Álvaro’s most recent experience relevant to this new job was with the Victoria Immigrant and Refugee Centre (VIRCS), where he worked as the manager of the Settlement Program and as Chair of the Vancouver Island Refugee Response Team. This team was formed to welcome the arrival of almost 900 Syrian refugees on Vancouver Island (2015-17). Besides the successful integration of the Syrian newcomers, this project contributed to strengthen alliances among stakeholders in all of the sectors involved.
He then went to Colombia for a year! His job was to help small organic fruit producers in the development of leadership and organizational skills to improve their productivity and sustainability.
After spending most of her 20s traveling abroad, Andrea found herself wanting to engage with refugee newcomers in the United States. She taught writing classes to refugee women, tutored in people's homes and worked with children for many years.
In 2016, she worked as a co-coordinator for the Vancouver Island Refugee Response Team which enabled settlement for over 500 Syrian refugees to the island in 2016.
She is excited to be working with refugees and involving the community to enable healthy and culturally responsive support for newcomer families.
Tony brings over 50 years of administrative, financial, training and group facilitation experience to his role as coordinator for the northern part of the island. He manages and coordinates the work of over 20 groups spread out geographically from Mill Bay to Port Hardy, and all points in between.
For the past two years, over 65 sponsorship groups were formed to help enable refugee settlement. Being a sponsor is hard work but rewarding work. Our sponsors take care of the details that often go unnoticed: car rides to the dentist for the family, picking up last minute groceries, acquiring backpacks for newcomer children, and the list goes on. Without our sponsors, refugee families would not have homes. We are so very thankful for their work, dedication, and energy to make refugee settlement a possibility.

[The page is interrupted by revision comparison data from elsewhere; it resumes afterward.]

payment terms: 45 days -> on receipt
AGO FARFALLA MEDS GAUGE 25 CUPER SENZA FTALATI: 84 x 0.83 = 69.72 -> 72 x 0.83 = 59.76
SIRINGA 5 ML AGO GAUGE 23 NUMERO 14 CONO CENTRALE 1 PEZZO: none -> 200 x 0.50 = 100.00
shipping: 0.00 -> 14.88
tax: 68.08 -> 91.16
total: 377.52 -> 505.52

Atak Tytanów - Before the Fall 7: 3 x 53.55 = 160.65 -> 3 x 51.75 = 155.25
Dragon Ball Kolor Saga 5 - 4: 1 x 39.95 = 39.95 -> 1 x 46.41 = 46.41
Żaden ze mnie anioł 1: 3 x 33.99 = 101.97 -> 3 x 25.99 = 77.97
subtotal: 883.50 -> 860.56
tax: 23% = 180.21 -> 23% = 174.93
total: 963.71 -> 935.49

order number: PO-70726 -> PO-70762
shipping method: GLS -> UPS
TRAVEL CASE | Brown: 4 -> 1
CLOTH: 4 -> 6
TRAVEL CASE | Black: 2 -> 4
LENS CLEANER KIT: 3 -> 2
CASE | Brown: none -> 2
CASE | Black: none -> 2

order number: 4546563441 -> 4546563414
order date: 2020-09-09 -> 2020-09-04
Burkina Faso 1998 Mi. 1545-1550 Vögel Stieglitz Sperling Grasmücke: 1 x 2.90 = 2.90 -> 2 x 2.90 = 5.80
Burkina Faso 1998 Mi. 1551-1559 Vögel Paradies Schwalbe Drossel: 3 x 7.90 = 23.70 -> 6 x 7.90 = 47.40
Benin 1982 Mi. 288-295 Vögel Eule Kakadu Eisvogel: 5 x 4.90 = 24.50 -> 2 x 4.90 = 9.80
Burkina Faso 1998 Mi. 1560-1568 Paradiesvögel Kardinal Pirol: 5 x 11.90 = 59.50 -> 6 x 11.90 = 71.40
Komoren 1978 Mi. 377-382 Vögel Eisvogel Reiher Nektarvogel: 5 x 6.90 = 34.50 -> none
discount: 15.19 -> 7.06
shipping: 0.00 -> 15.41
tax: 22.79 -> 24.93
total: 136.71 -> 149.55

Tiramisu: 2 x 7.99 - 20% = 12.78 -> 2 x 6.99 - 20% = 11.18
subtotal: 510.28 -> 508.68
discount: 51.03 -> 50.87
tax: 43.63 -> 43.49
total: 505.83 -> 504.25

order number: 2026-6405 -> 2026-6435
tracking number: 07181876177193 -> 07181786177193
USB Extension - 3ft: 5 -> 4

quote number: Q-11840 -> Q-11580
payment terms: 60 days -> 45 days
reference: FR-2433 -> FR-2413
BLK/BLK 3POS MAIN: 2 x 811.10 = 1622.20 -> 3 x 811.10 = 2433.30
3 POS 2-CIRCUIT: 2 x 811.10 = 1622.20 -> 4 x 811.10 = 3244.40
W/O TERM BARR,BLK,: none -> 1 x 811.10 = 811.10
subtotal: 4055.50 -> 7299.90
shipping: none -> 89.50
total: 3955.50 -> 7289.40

The Refugee Sponsorship Program has many needs in order for it to run smooth and efficiently. Our volunteers not only provide help with our sponsorship groups and families, but they help in the day-to-day operations. Filing paperwork, answering the telephone, taking photos, coordinating meetings are just a few of the many things our volunteers do. We are so thankful that people are willing to work with us, donating their time and their talents to make refugee sponsorship possible.